Dataset records:
※

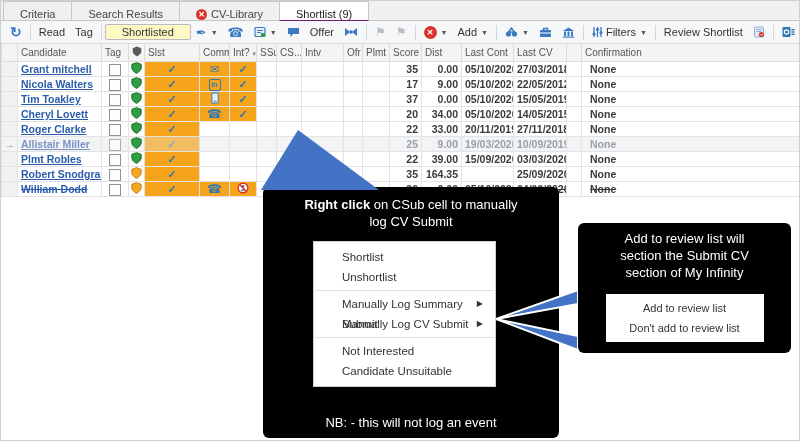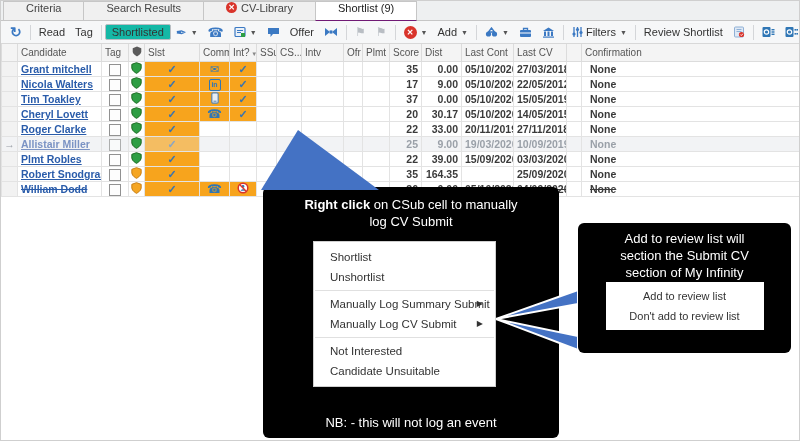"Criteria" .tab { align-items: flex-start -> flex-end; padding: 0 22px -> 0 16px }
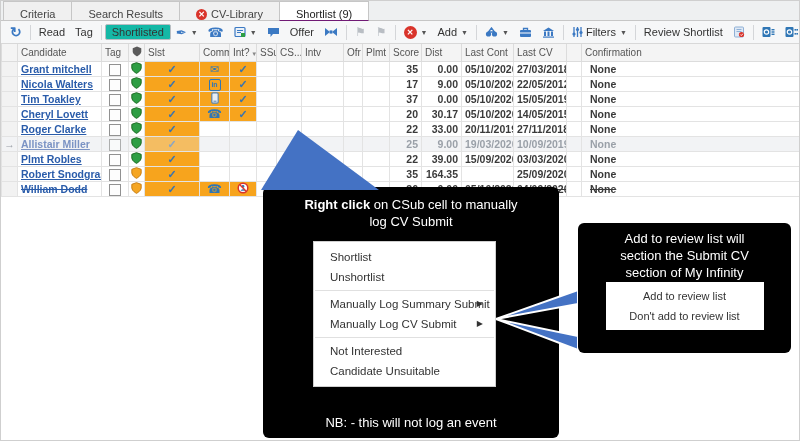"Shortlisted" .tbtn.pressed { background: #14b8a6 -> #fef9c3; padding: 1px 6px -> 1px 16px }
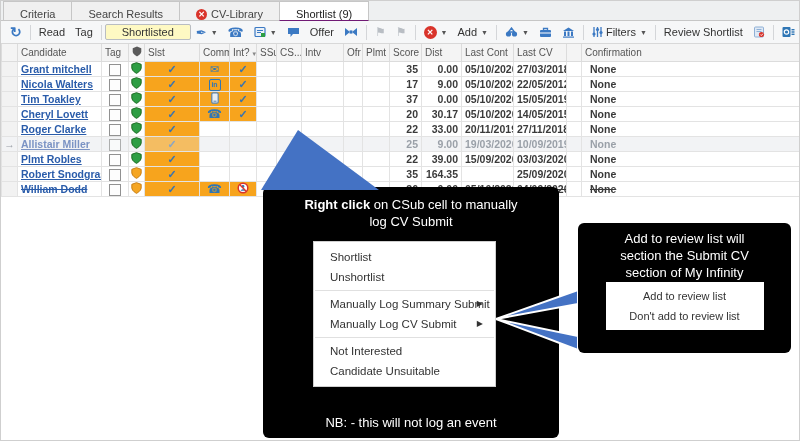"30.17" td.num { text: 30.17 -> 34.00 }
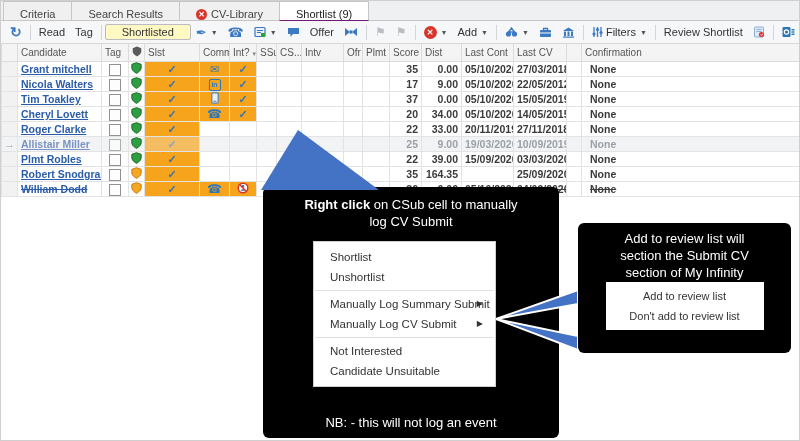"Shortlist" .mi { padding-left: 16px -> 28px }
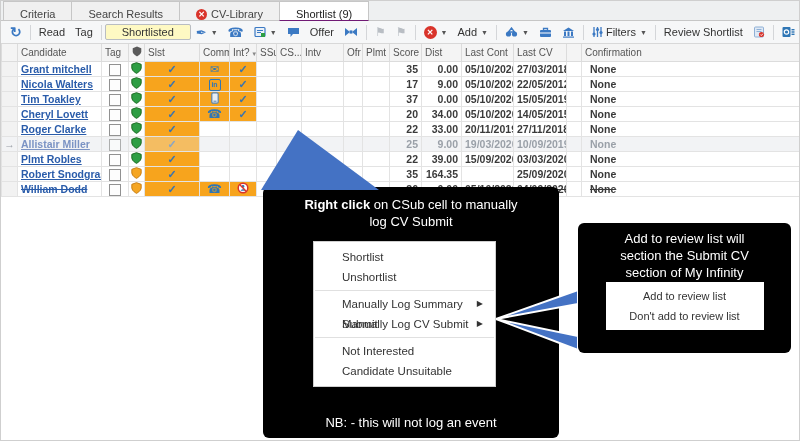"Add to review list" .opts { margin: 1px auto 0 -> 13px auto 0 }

※

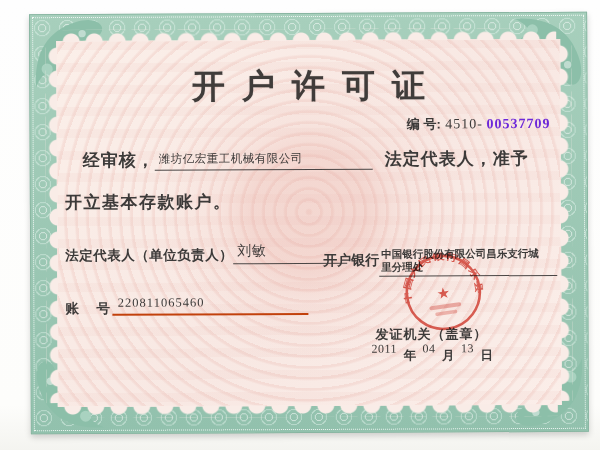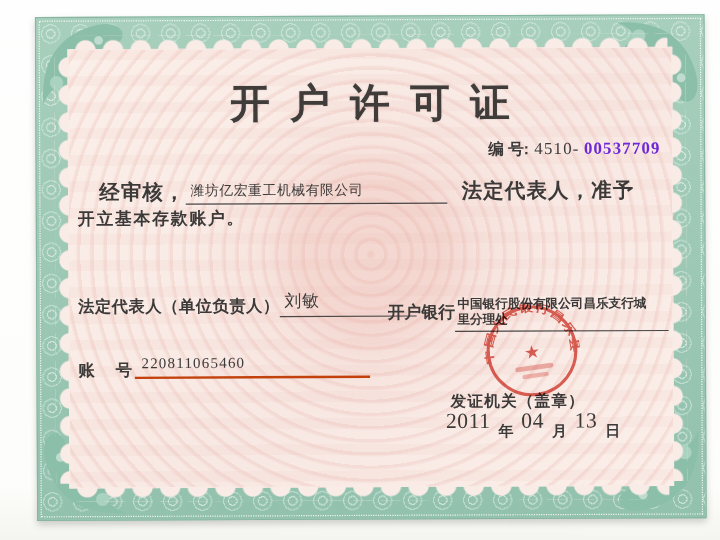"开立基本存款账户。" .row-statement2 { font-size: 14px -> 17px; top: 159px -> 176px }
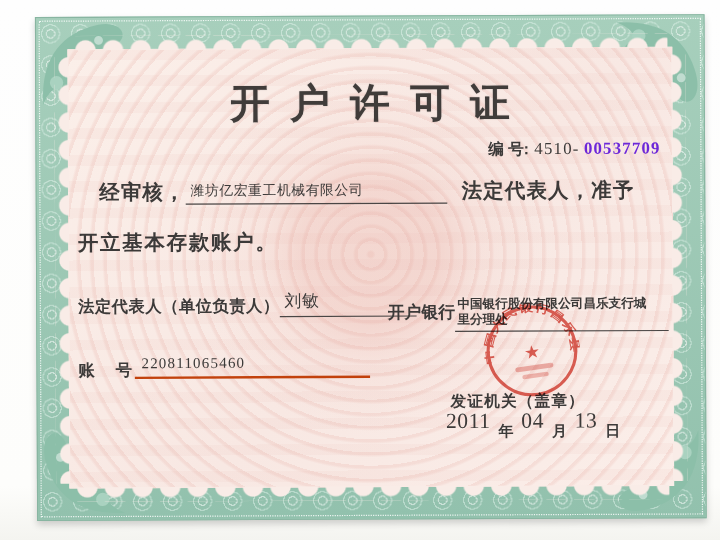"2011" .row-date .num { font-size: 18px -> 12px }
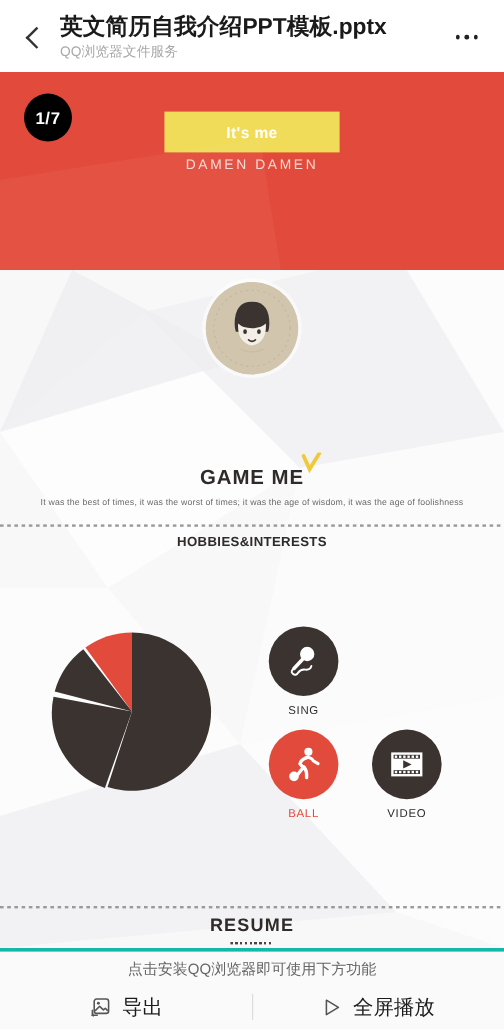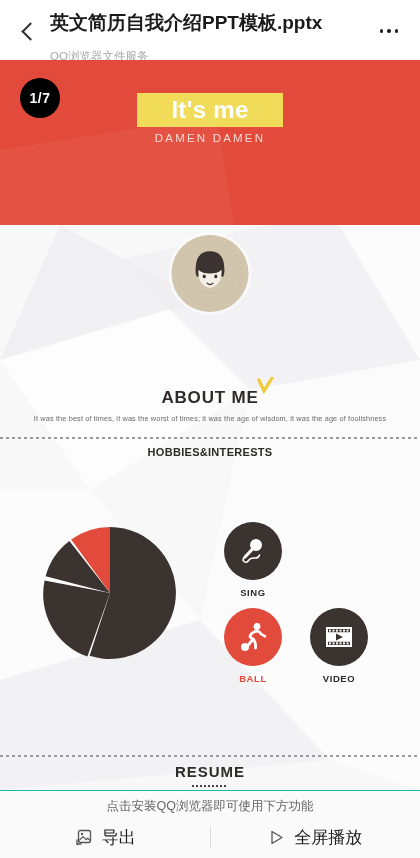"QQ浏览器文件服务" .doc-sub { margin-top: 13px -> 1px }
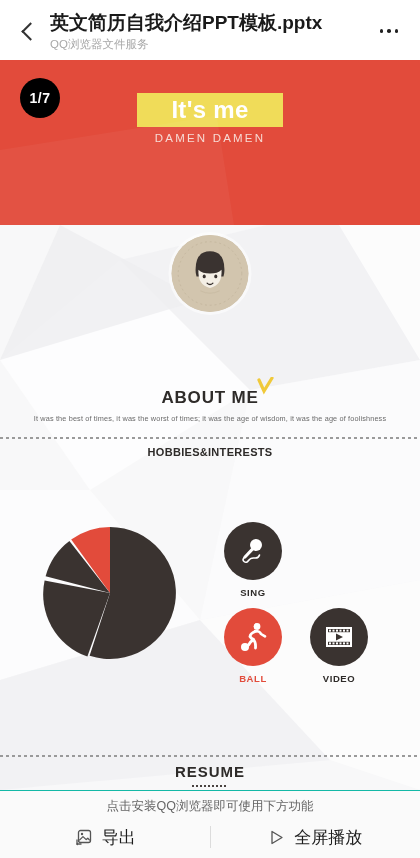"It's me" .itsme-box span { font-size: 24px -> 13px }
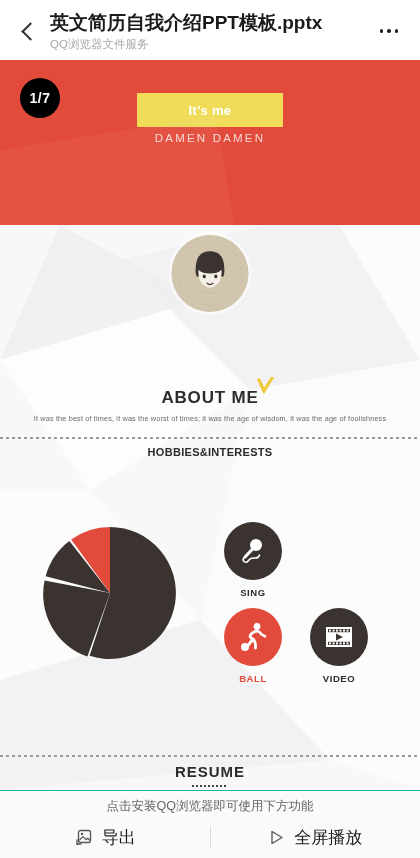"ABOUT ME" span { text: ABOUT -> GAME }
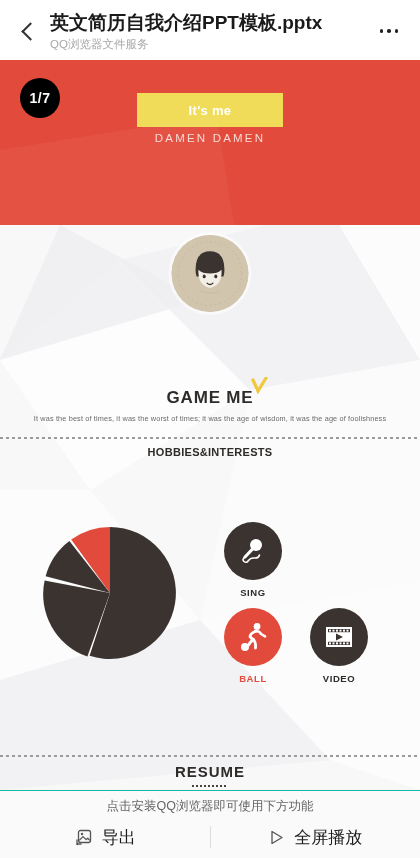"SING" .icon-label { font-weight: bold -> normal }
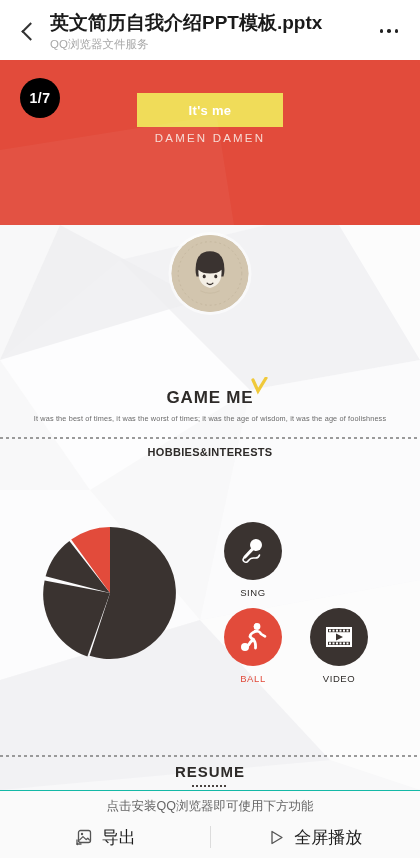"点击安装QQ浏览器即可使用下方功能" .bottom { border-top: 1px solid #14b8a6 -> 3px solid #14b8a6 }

※

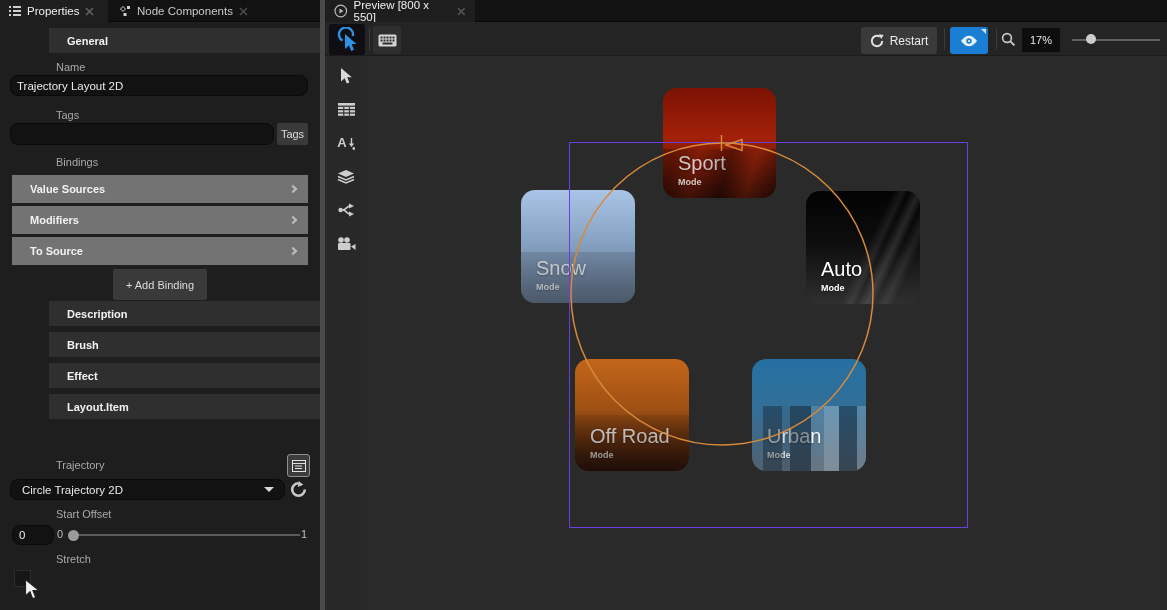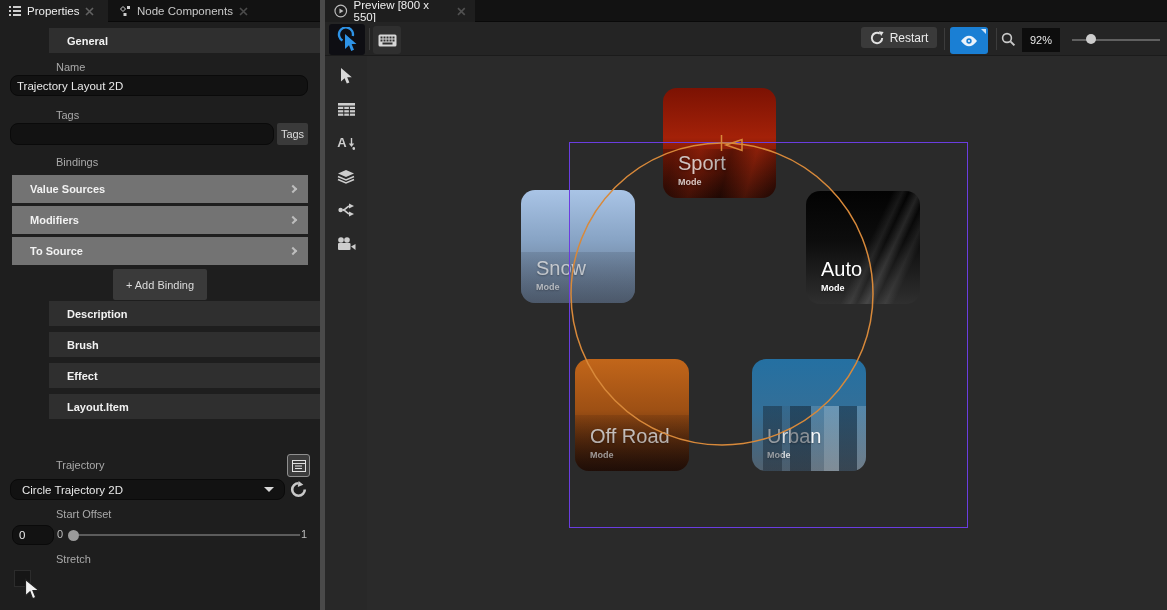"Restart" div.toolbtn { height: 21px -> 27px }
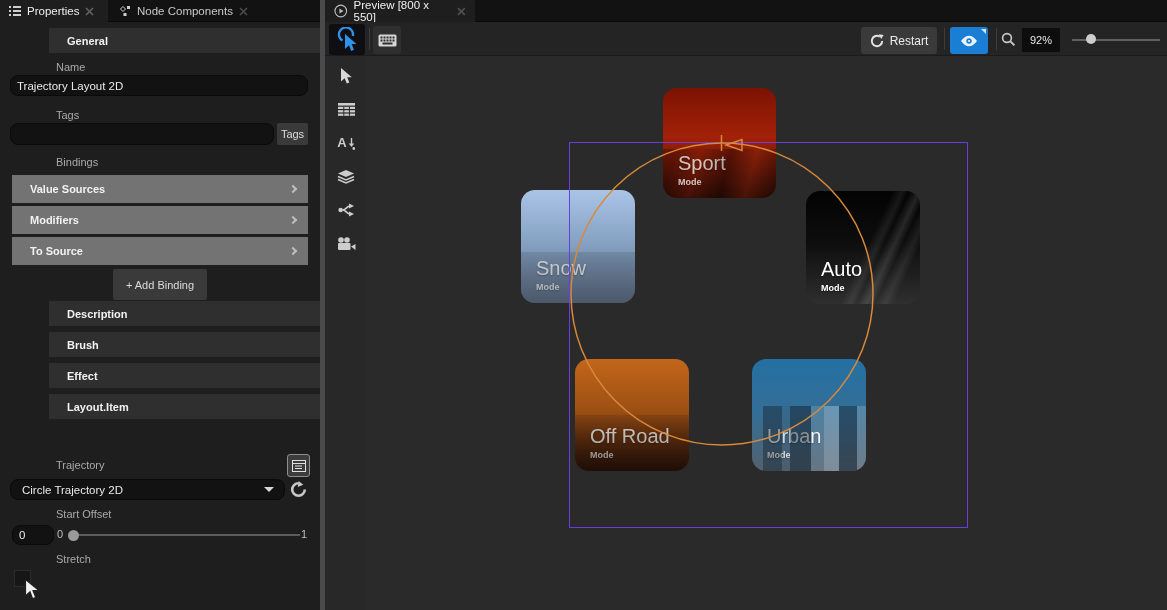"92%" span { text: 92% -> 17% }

※

Required action: In the entries above, find the line containing "text: 30.17 ->" and the line containing "margin: 1px auto"; give again exactly those two lines and every line between them, minus the pictures.

Result for this exercise:
"30.17" td.num { text: 30.17 -> 34.00 }
"Shortlist" .mi { padding-left: 16px -> 28px }
"Add to review list" .opts { margin: 1px auto 0 -> 13px auto 0 }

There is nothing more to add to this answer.